2.3 En l'espèce, il ressort de la plainte pénale déposée par E.________ le 20 octobre 2014 qu’il a eu connaissance des propos litigieux à tout le moins au début du mois d’avril 2014 ensuite de l’action en revendication ouverte le 21 mars 2014 par O.U., représenté par son curateur B.U., auprès du Tribunal de première instance de Genève (P. 4/15 et 4/17). Sa plainte était donc tardive, de sorte que le refus d’entrer en matière sur la plainte du 20 octobre 2014 est fondé.
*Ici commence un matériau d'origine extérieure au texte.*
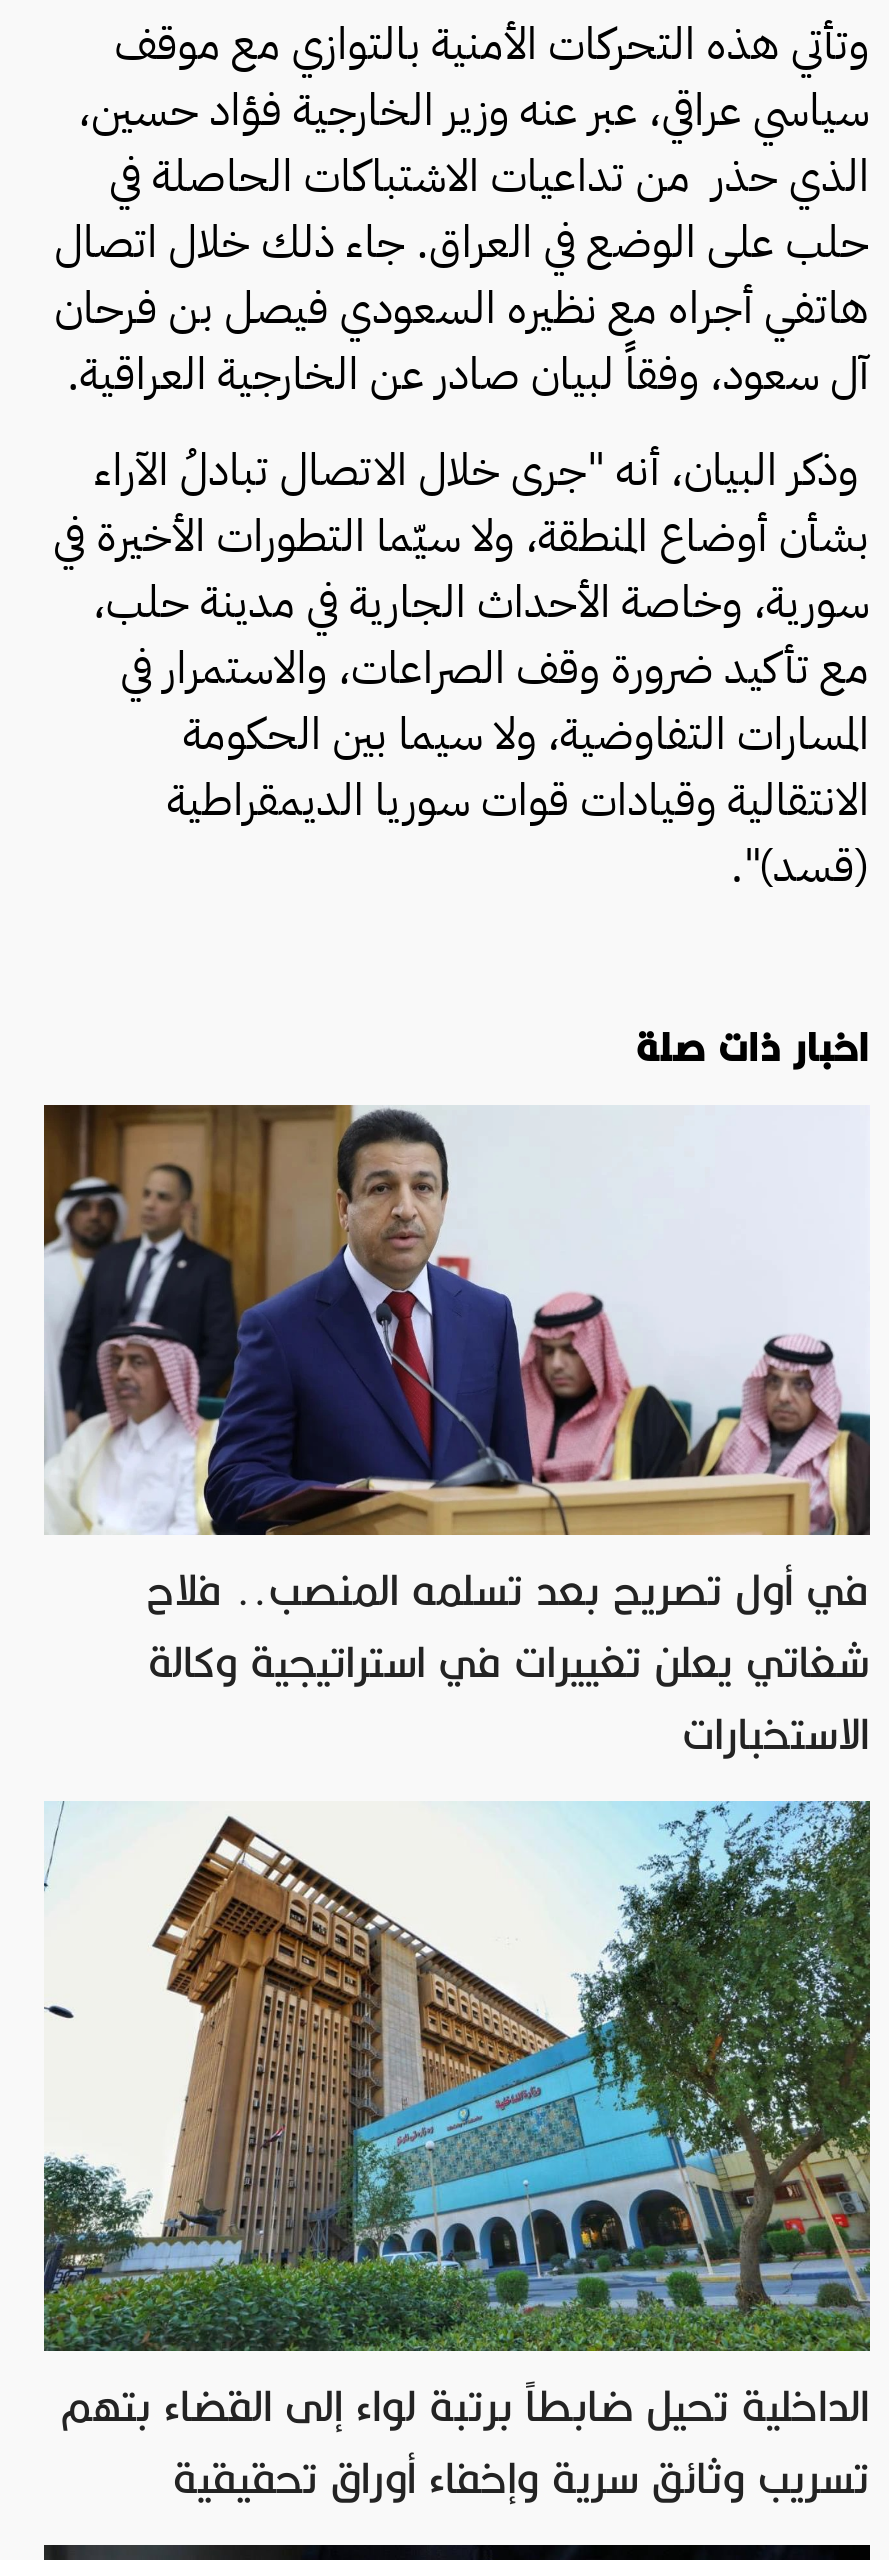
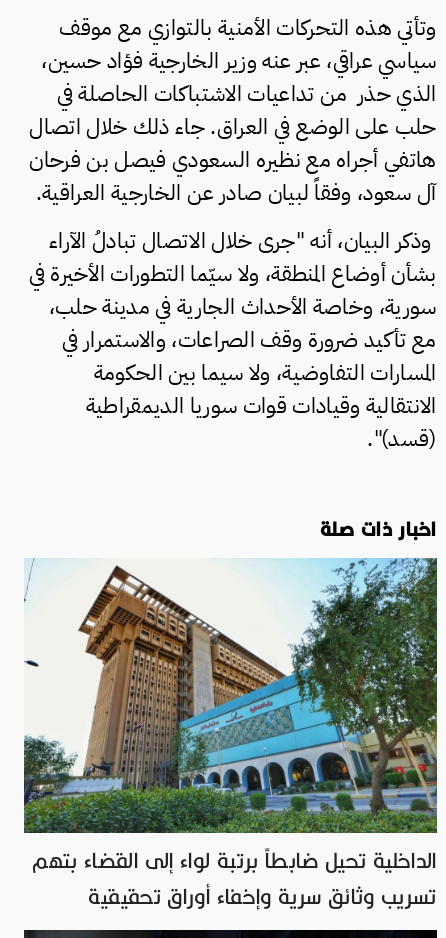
[42,1103,872,1758] [image] | في أول تصريح بعد تسلمه المنصب.. فلاح | شغاتي يعلن تغييرات في استراتيجية وكالة | الاستخبارات -> none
Sur le vu de ce qui précède, le recours doit être rejeté et l’ordonnance attaquée confirmée.
Les frais de la procédure de recours, constitués en l’espèce de l’émolument d'arrêt (art. 422 al. 1 CPP), par 440 fr. (art. 20 al. 1 TFIP [tarif des frais de procédure et indemnités en matière pénale du 28 septembre 2010; RSV 312.03.1]), seront mis à la charge du recourant, qui succombe (art. 428 al. 1 CPP).
B.U.________, qui a obtenu gain de cause et qui a procédé avec l'assistance d'un conseil professionnel, a droit à une indemnité au sens de l'art. 429 al. 1 let. a CPP, applicable par renvoi de l’art. 436 al. 1 CPP, pour la défense raisonnable de ses intérêts dans le cadre de la présente procédure de recours. Trois heures d’activité seront retenues, sur la base d’un tarif horaire de 300 fr. (art. 26a al. 3 TFIP), débours inclus, plus un montant correspondant à la TVA, par 72 fr., soit 972 fr. au total, à la charge de l'Etat.
Par ces motifs, la Chambre des recours pénale prononce :
I. Le recours est rejeté.
II. L'ordonnance du 16 janvier 2015 est confirmée.
III. Les frais de la procédure de recours, par 440 fr. (quatre cent quarante francs), sont mis à la charge d'E.________.
IV. Une indemnité de 972 fr. (neuf cent septante-deux francs) est allouée à B.U.________ pour les dépenses occasionnées par l’exercice raisonnable de ses droits de procédure dans le cadre de la procédure de recours, à la charge de l’Etat.
V. Le présent arrêt est exécutoire.
Le président : La greffière :
Du
Ministère public central,
et communiqué à : ‑ M. le Procureur de l’arrondissement de l’Est vaudois,
par l’envoi de photocopies.
Le présent arrêt peut faire l'objet d'un recours en matière pénale devant le Tribunal fédéral au sens des art. 78 ss LTF (loi du 17 juin 2005 sur le Tribunal fédéral – RS 173.110). Ce recours doit être déposé devant le Tribunal fédéral dans les trente jours qui suivent la notification de l'expédition complète (art. 100 al. 1 LTF).